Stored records
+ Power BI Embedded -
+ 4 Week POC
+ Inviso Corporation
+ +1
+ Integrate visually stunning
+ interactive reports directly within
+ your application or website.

* * *

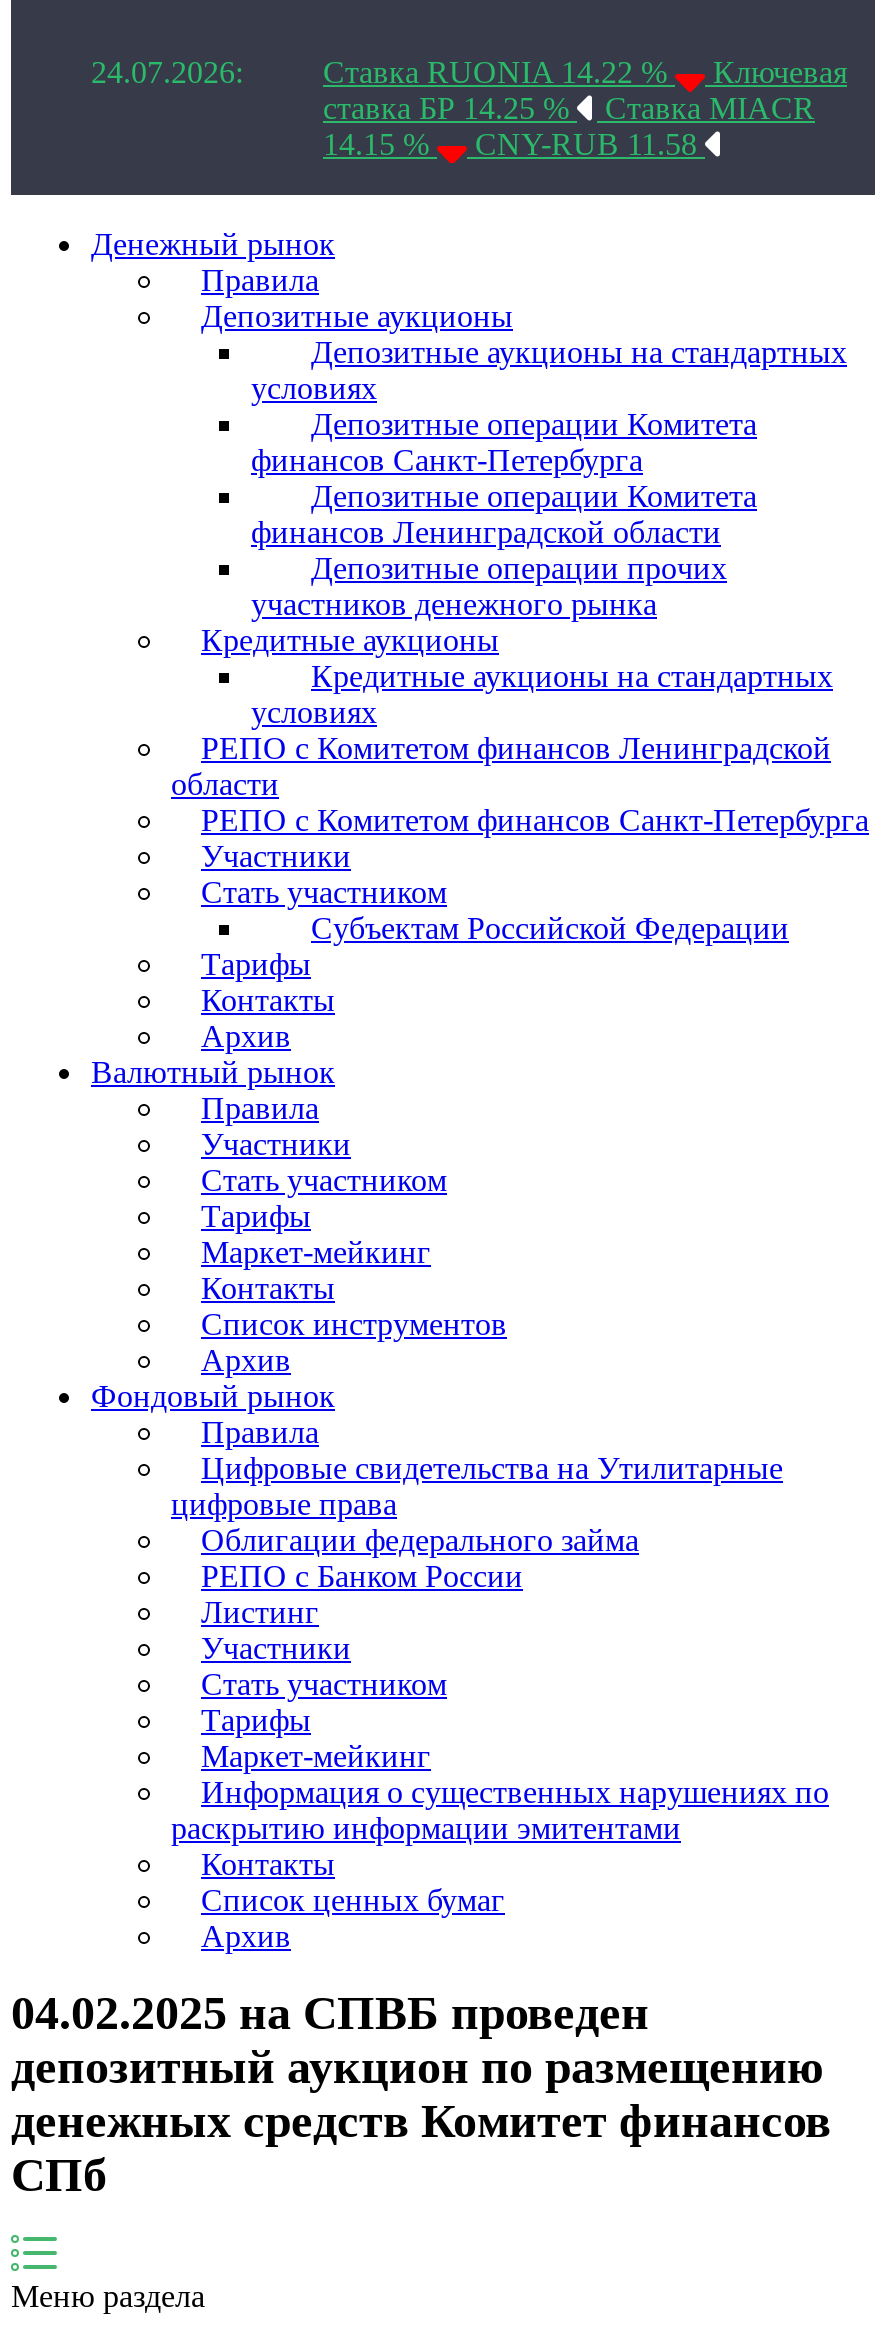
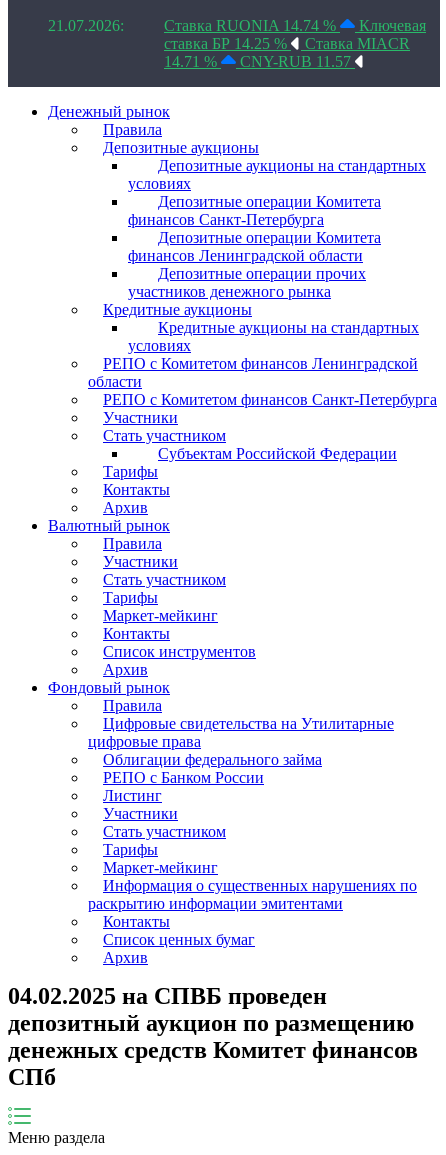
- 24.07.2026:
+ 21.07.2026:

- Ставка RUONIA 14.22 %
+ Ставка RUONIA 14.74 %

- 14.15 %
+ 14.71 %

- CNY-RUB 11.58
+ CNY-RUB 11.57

--

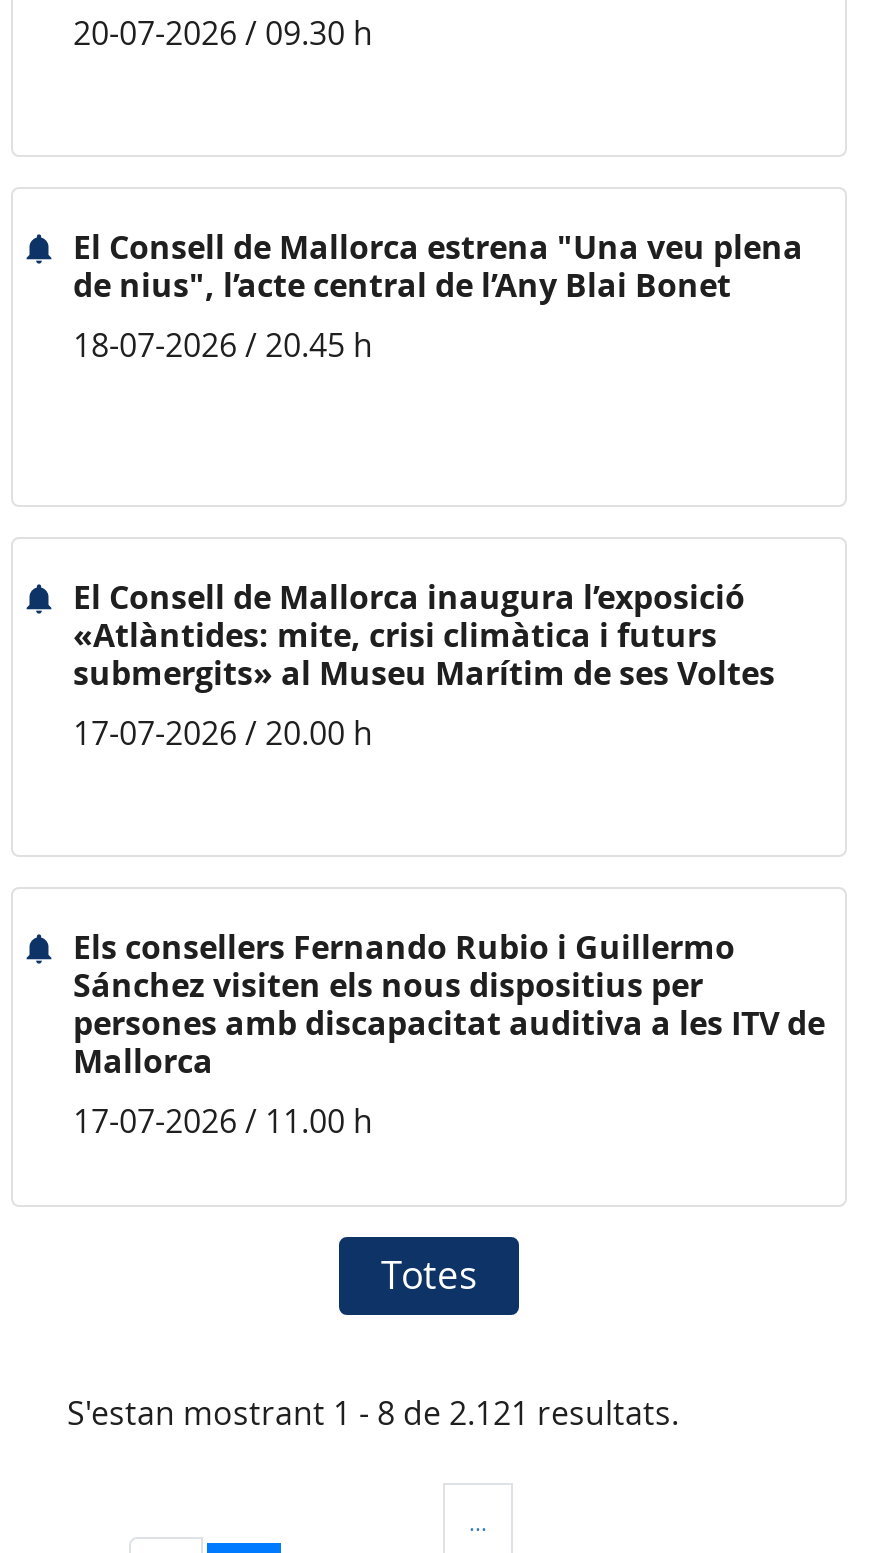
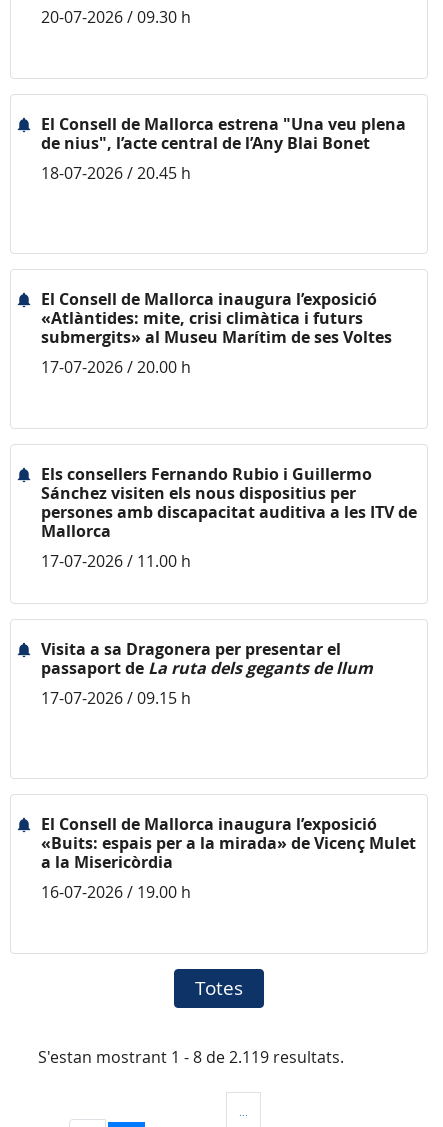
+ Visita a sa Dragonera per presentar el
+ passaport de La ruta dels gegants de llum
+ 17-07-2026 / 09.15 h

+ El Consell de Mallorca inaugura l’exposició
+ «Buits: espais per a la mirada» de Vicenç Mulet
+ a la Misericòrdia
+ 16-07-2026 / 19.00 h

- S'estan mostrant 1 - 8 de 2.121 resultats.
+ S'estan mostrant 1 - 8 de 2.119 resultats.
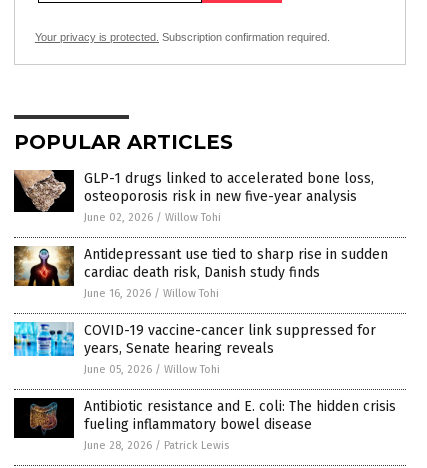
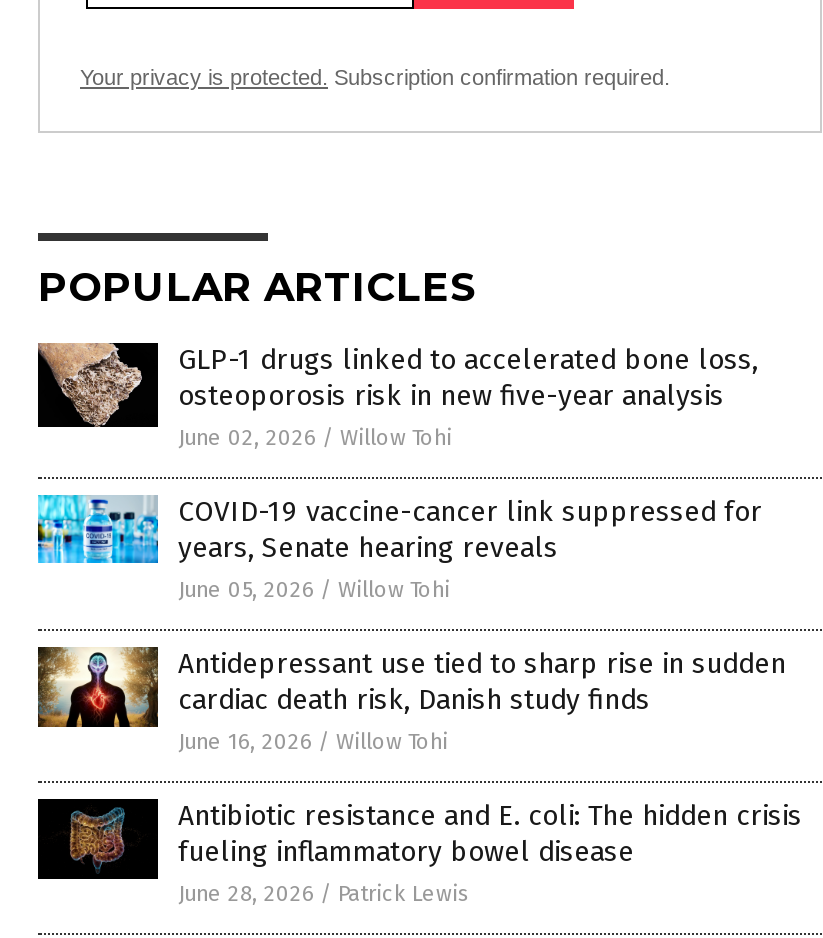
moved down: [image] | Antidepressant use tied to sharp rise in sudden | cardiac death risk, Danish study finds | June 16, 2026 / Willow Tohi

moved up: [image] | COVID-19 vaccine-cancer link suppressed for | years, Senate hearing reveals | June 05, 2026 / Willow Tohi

#### Task statement
Copy exactly, without pictures, the lines above from the one with "17-07-2026 / 09.15 h" down to the one with "moved up: [image]", inclusive.

#### Answer to the problem
+ 17-07-2026 / 09.15 h

+ El Consell de Mallorca inaugura l’exposició
+ «Buits: espais per a la mirada» de Vicenç Mulet
+ a la Misericòrdia
+ 16-07-2026 / 19.00 h

- S'estan mostrant 1 - 8 de 2.121 resultats.
+ S'estan mostrant 1 - 8 de 2.119 resultats.
moved down: [image] | Antidepressant use tied to sharp rise in sudden | cardiac death risk, Danish study finds | June 16, 2026 / Willow Tohi

moved up: [image] | COVID-19 vaccine-cancer link suppressed for | years, Senate hearing reveals | June 05, 2026 / Willow Tohi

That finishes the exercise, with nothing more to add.